DeWitt Dawson: Simply put. I am the eyes, the ears and the mouth for my charges. I am the best foot forward outside the ring, so all they have to think about is what goes on inside them ropes and turnbuckles. If they need to be somewhere, Double D gets ’em there early. If they need to leave somewhere, Double D gets ’em out before the first blue light hits the scene.
How do you select the men you manage?
I am looking for folks who can benefit from my counsel as much as I can benefit from their talent. Nothing under the sun is free but bad advice, and the ole Alabama Icon don’t give out nothing but golden nuggets of wisdom. So that must be repaid with championships. I am not here to manage folks who might get it, or who can get it done. I only open up my waiting arms to them that need that extra push to not just be good, but to be great.
Who do you manage?
Little darling, my clientele is not hard to validate, but I ain’t going to make it that easy on you. The bricks that are building Double D’s Empire are ever increasing. If you really want to know who I am managing, start taking stock of the titles that sit on the waists of the champions in this state, and I bet you won’t have to look far to see Dewitt Dawson somewhere close by.
What attracted you to professional wrestling?
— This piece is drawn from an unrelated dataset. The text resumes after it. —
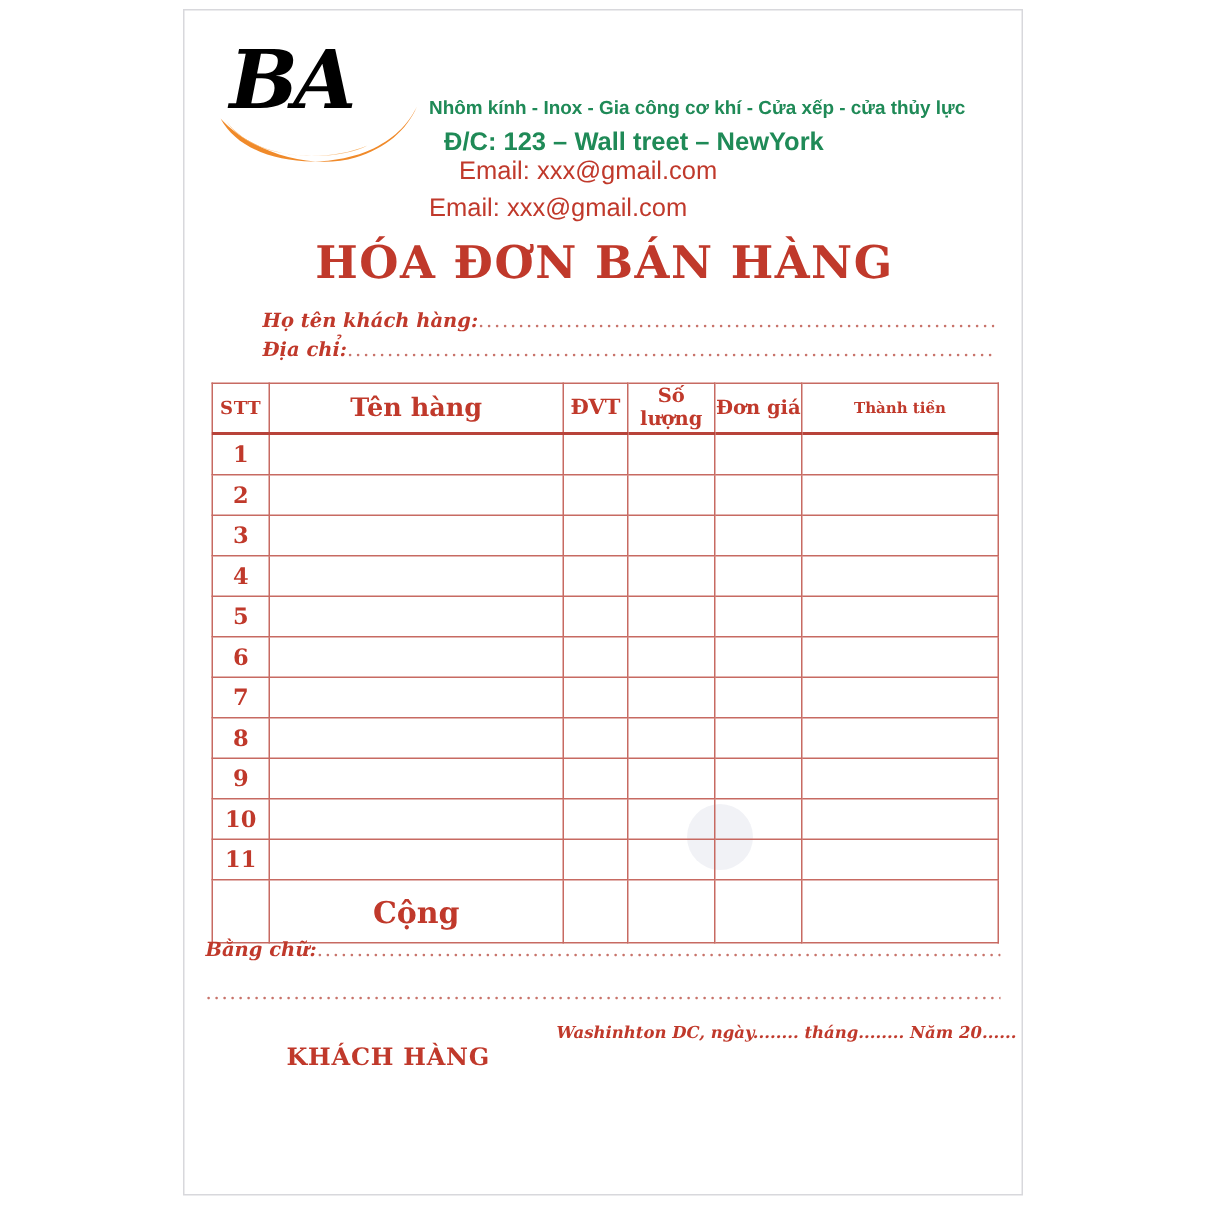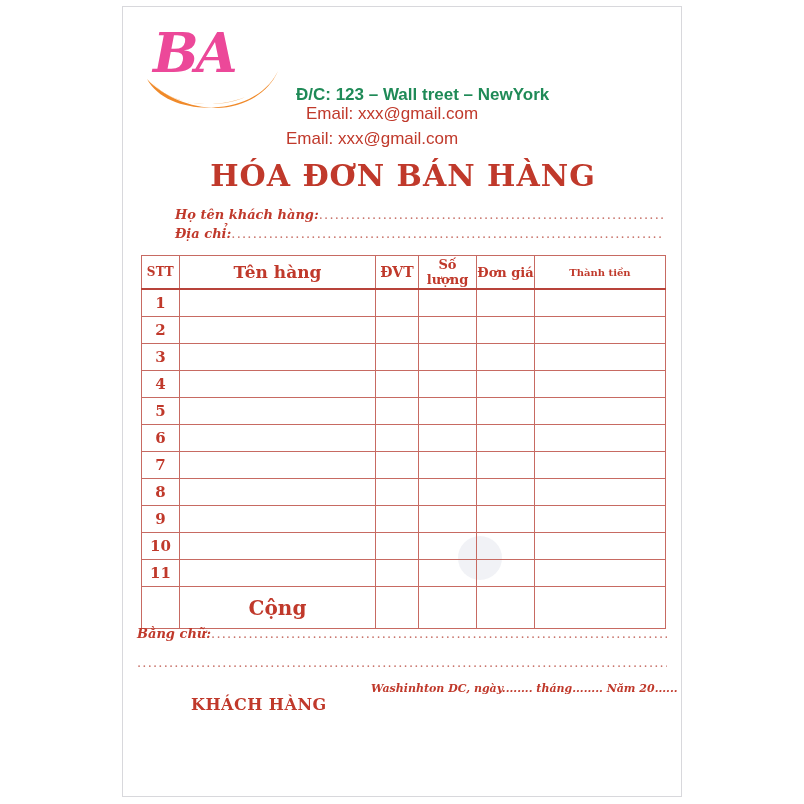"BA" #logo .ba-text { color: #ec4899 -> #000000 }
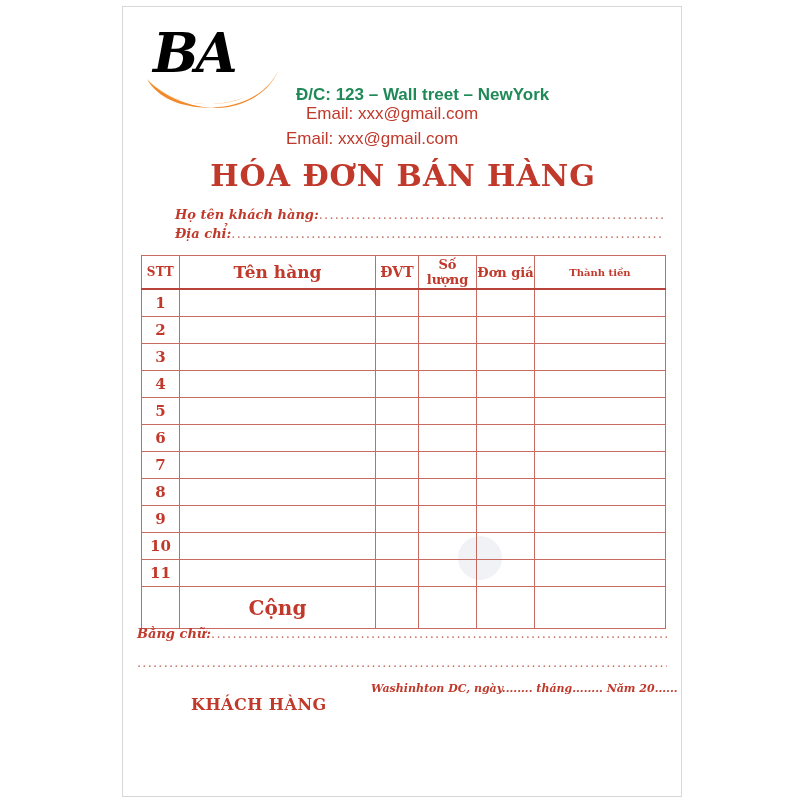"Nhôm kính - Inox -" div.tagline { html: none -> <div>Nhôm kính - Inox - Gia công cơ khí - Cửa xếp - cửa thủy lực</div> }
Honey, you would have a whole heap less work if I told you what didn’t attract me to this business, ’cause I can honestly say that I can’t remember a time when I wasn’t in love with professional wrestling. One of my earliest memories is a young Double D huffin’ and weezin’ trying to catch his breath in the wee morning hours having my first asthma attack. I didn’t know up from down or Hell from Heaven, and the only way my lovin’ mama could get me to calm down was to tell me that she bet all the wrestlers that I loved so much were up getting ready to be on TV that Saturday morning. That settled me right down, and you can bet your last money that I went to the emergency room and got back home in time to see Ko Ko B Ware on the TV that morning.
I guess [as] a youngern, it was the crazy characters that I loved – the Ultimate Warriors, the Stings and the Blue Blazers of the world. As I got a little older, I was infatuated with the talkers – the American Dreams and Nature Boys. After that it was the showmen – The Heart Break Kids, the RVDs and the Eddie Guerreros. These days, it is the driven ones who ain’t making a penny over the bare-ass minimum, but they still go out there and put on a hell of a show for the people – the Shane Marxes, the Jagged Edges and the Demigods of the world.
My inspiration comes from the folks I mentioned just now and from the red clay and white fields of the great state of Alabama. Everybody wants to know why I sound the way I do and say things that they ain’t never heard before. Simply put, it is because these roots run right through the cotton fields and contradictions of Alabama the beautiful. I draw as much inspiration from my brother The Pretty Boy, and Donnie Tidwell, and my uncles, and my mama nem as I do Dusty Rhodes and Shawn Michaels.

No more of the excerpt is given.